- WHAT TO WORK ON
Every line in the records below with the string "Kittens" is to be copied out.

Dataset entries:
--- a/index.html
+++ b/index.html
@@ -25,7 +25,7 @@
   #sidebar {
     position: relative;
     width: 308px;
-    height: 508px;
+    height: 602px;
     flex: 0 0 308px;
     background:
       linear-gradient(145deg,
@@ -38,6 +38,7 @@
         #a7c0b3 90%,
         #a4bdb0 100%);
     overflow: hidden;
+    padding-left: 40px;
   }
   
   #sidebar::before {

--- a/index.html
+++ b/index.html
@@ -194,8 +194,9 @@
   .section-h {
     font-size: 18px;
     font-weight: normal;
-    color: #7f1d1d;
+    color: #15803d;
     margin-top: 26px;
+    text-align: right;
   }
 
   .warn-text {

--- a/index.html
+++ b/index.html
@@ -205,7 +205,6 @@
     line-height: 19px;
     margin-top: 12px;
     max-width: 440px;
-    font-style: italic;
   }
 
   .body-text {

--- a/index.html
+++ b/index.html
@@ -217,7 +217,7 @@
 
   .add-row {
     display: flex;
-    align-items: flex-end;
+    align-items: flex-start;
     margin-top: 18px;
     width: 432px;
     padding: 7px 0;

--

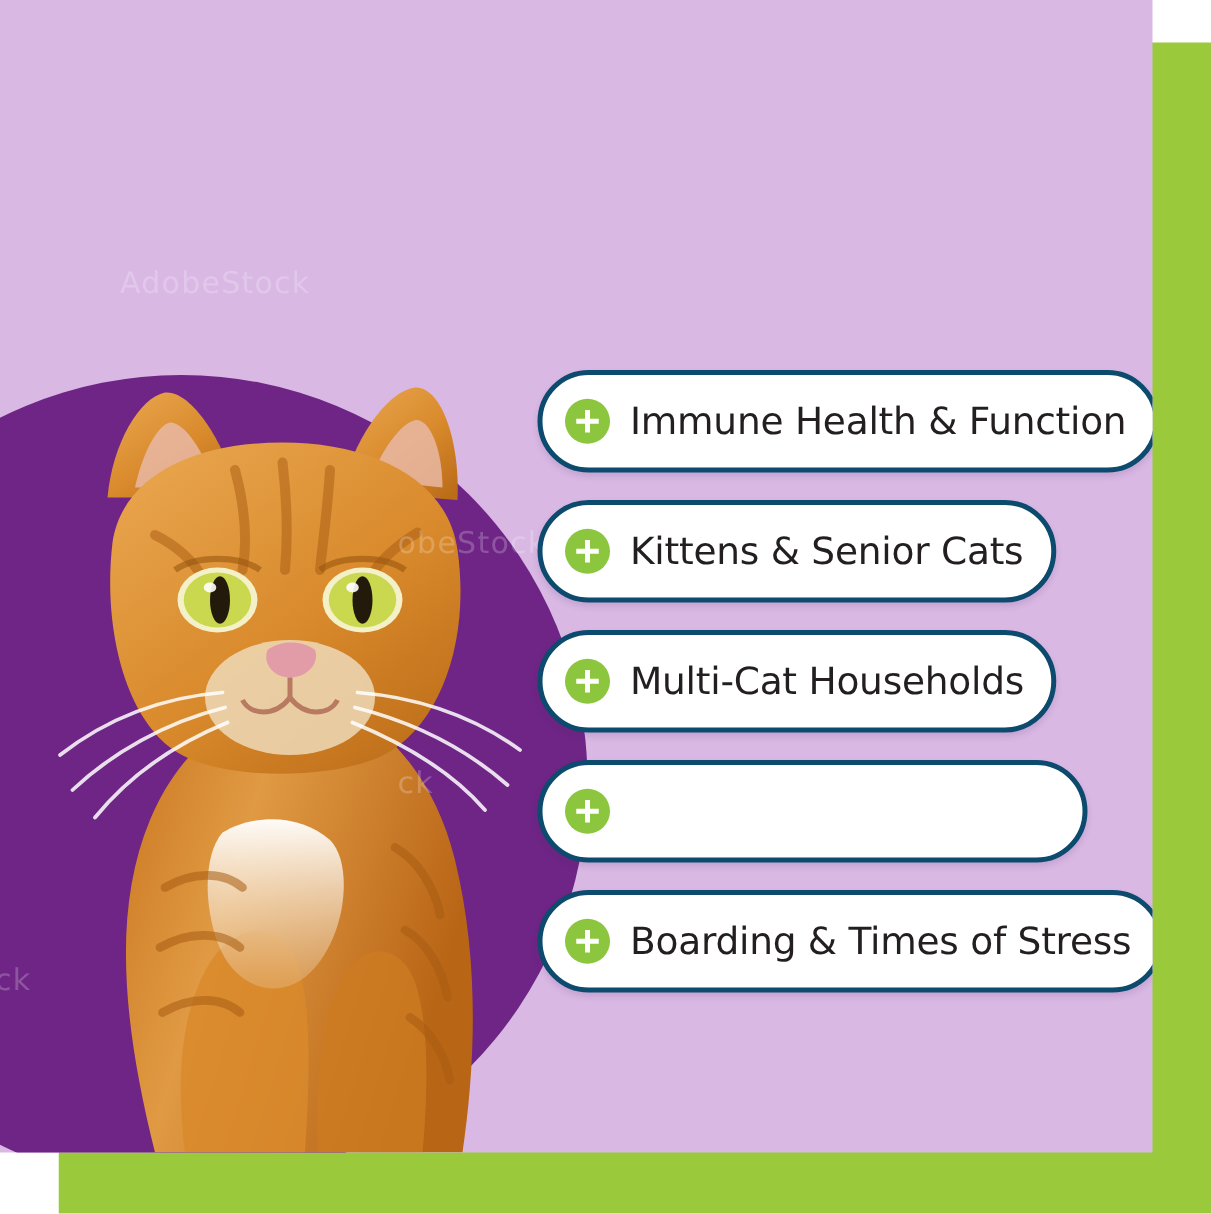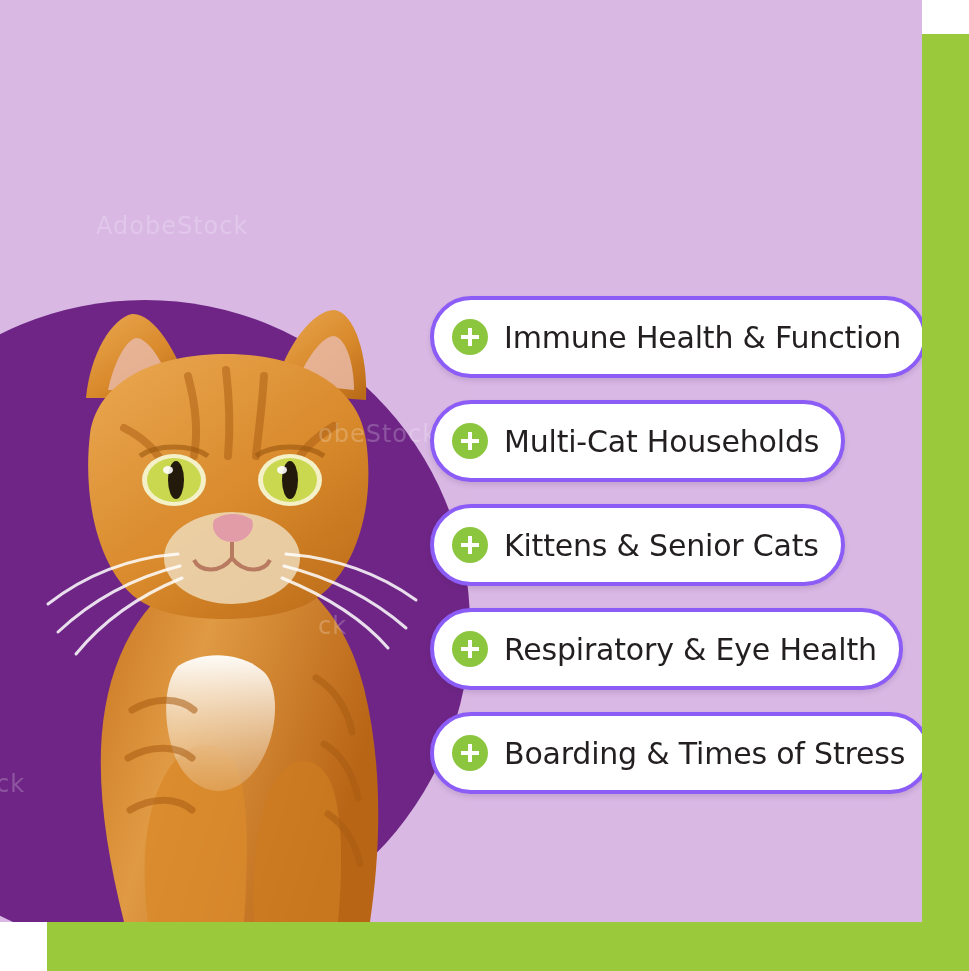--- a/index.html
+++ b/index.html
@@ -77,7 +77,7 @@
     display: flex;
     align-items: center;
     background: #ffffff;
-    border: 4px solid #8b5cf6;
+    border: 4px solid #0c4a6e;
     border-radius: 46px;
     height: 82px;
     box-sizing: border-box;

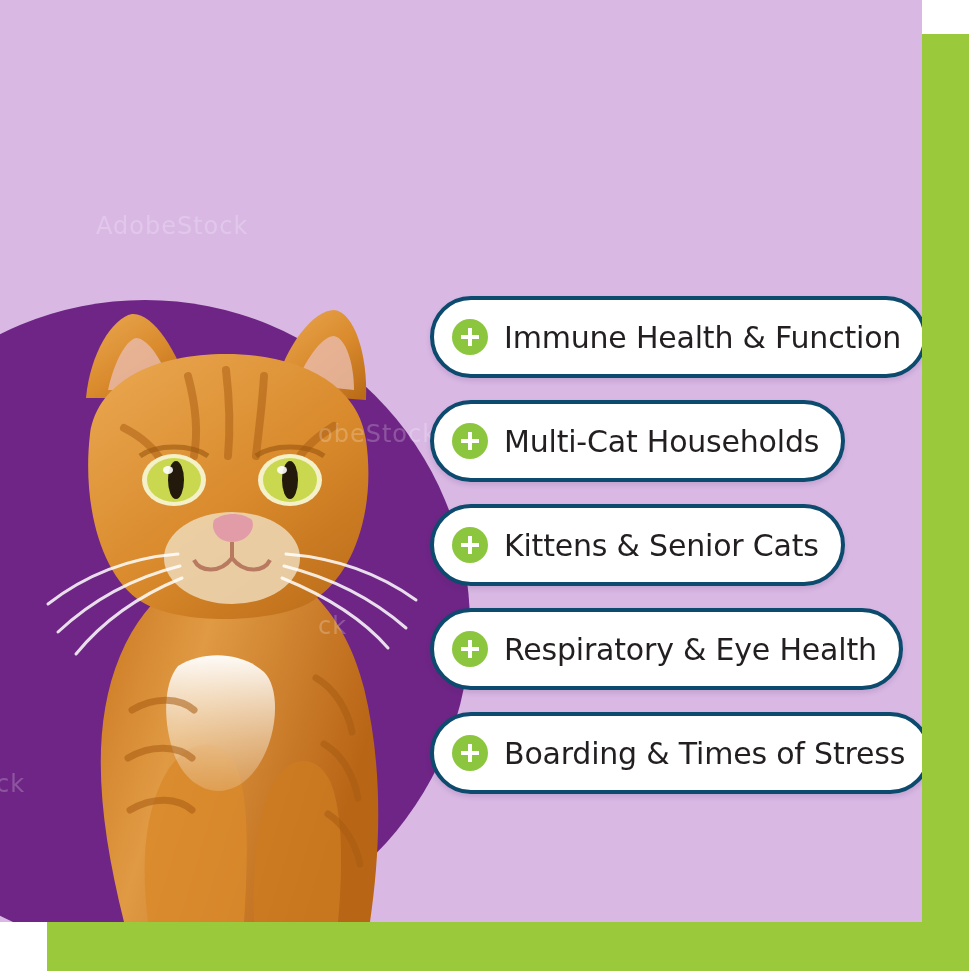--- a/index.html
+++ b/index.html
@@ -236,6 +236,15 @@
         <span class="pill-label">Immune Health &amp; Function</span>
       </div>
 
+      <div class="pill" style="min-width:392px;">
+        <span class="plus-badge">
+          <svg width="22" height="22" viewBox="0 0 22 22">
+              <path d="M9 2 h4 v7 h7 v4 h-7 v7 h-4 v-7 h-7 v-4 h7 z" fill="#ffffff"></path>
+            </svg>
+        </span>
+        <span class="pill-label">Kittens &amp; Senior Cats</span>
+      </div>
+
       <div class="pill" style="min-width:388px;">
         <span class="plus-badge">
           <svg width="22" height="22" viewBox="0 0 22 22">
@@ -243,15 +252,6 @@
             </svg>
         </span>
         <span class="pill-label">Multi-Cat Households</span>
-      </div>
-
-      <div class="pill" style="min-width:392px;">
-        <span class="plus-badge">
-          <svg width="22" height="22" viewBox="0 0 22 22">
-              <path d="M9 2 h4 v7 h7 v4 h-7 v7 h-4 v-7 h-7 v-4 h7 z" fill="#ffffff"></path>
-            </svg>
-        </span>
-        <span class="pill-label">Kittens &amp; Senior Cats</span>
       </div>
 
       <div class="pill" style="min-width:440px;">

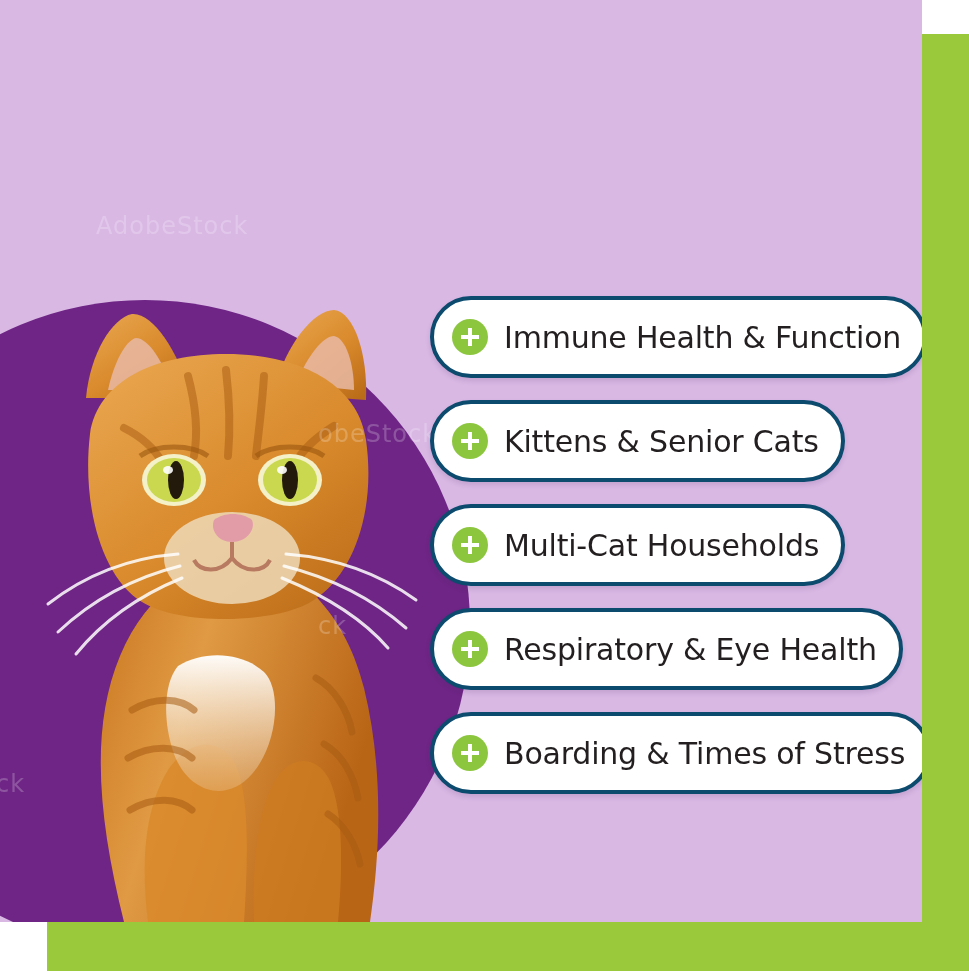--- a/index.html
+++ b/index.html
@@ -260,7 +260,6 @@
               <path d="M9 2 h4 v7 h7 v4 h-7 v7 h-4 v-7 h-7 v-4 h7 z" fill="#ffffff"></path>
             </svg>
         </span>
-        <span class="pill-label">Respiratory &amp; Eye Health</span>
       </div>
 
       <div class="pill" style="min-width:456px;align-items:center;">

- COMPLETED TASK
+        <span class="pill-label">Kittens &amp; Senior Cats</span>
-        <span class="pill-label">Kittens &amp; Senior Cats</span>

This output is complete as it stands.